> WORK INSTRUCTION: The pictures stay out; all of the data is to be printed exactly.

> GIVEN RECORDS:
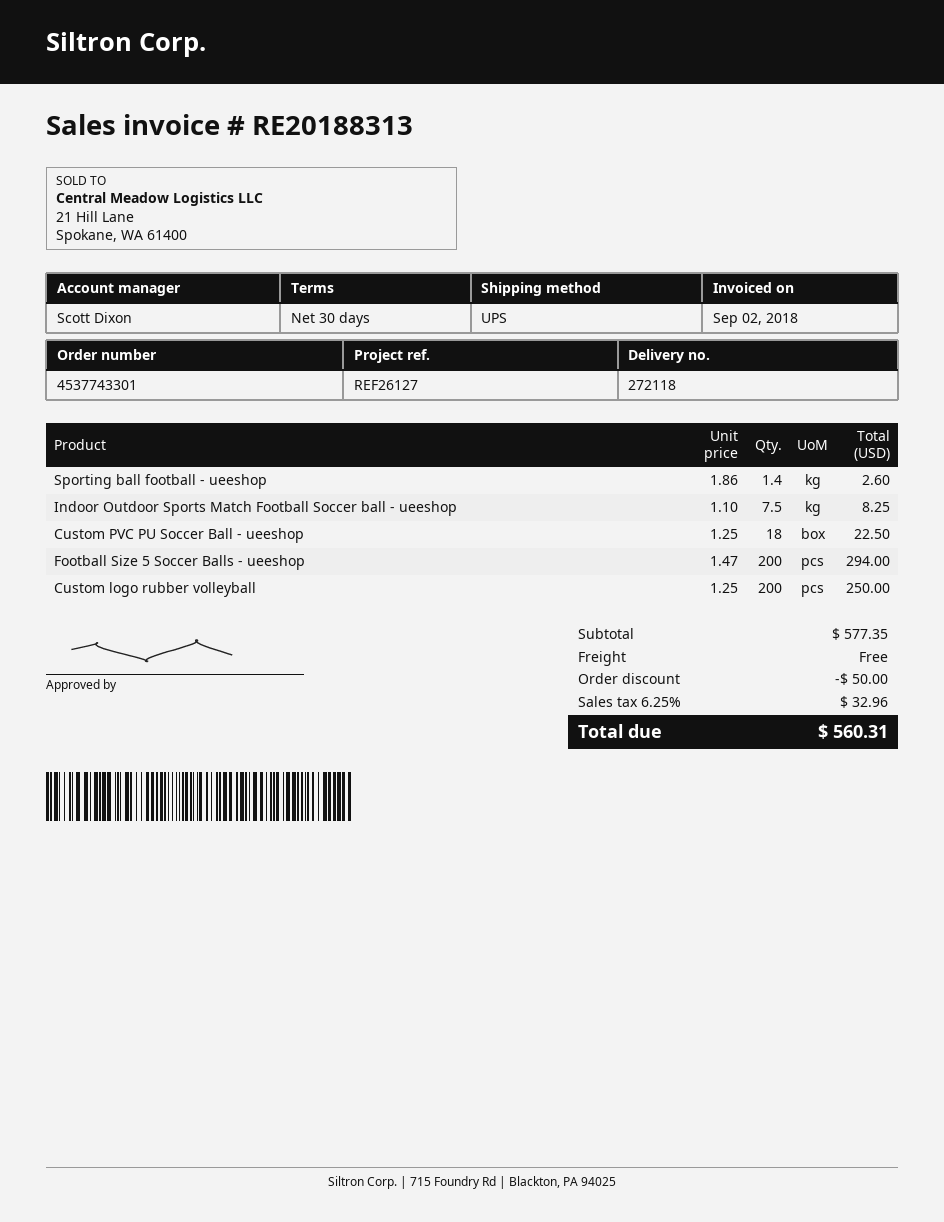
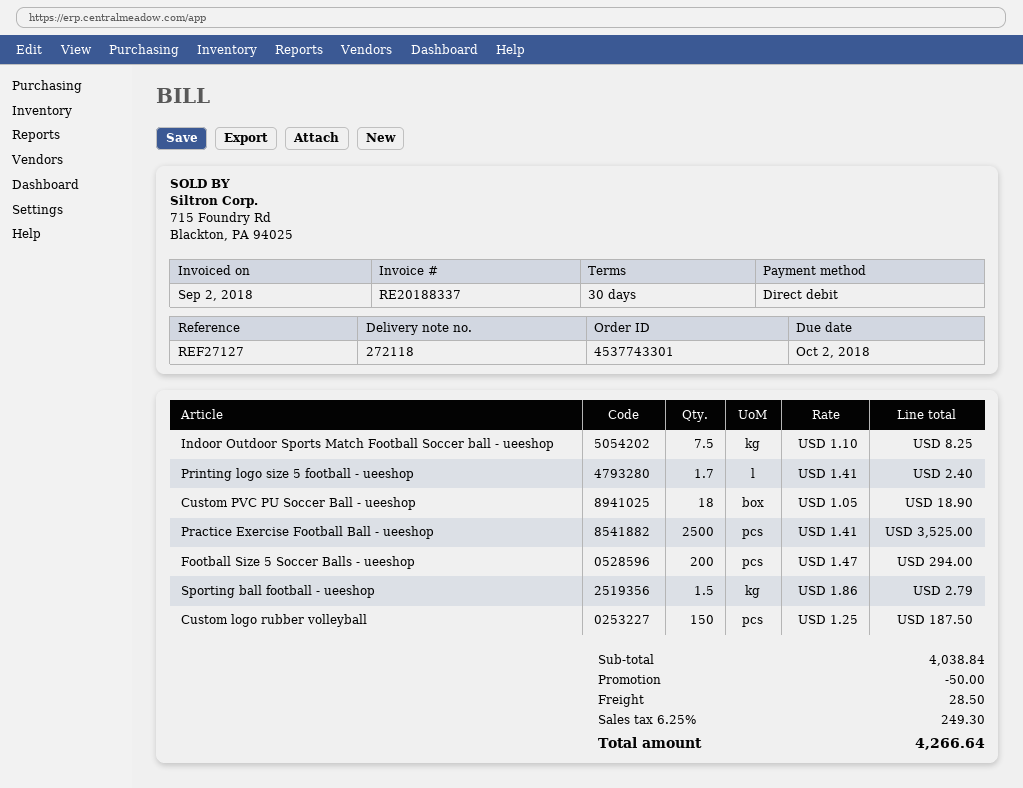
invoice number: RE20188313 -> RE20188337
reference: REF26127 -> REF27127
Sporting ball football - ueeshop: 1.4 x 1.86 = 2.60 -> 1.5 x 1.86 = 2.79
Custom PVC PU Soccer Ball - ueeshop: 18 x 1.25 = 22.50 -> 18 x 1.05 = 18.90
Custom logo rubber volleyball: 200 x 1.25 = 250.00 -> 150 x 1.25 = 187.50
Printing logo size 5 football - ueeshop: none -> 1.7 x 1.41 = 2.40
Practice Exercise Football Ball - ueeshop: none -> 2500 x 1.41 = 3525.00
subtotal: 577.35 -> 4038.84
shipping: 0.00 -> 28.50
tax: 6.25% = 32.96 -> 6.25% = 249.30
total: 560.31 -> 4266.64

> EXERCISE RESULT:
invoice number: RE20188313 -> RE20188337
reference: REF26127 -> REF27127
Sporting ball football - ueeshop: 1.4 x 1.86 = 2.60 -> 1.5 x 1.86 = 2.79
Custom PVC PU Soccer Ball - ueeshop: 18 x 1.25 = 22.50 -> 18 x 1.05 = 18.90
Custom logo rubber volleyball: 200 x 1.25 = 250.00 -> 150 x 1.25 = 187.50
Printing logo size 5 football - ueeshop: none -> 1.7 x 1.41 = 2.40
Practice Exercise Football Ball - ueeshop: none -> 2500 x 1.41 = 3525.00
subtotal: 577.35 -> 4038.84
shipping: 0.00 -> 28.50
tax: 6.25% = 32.96 -> 6.25% = 249.30
total: 560.31 -> 4266.64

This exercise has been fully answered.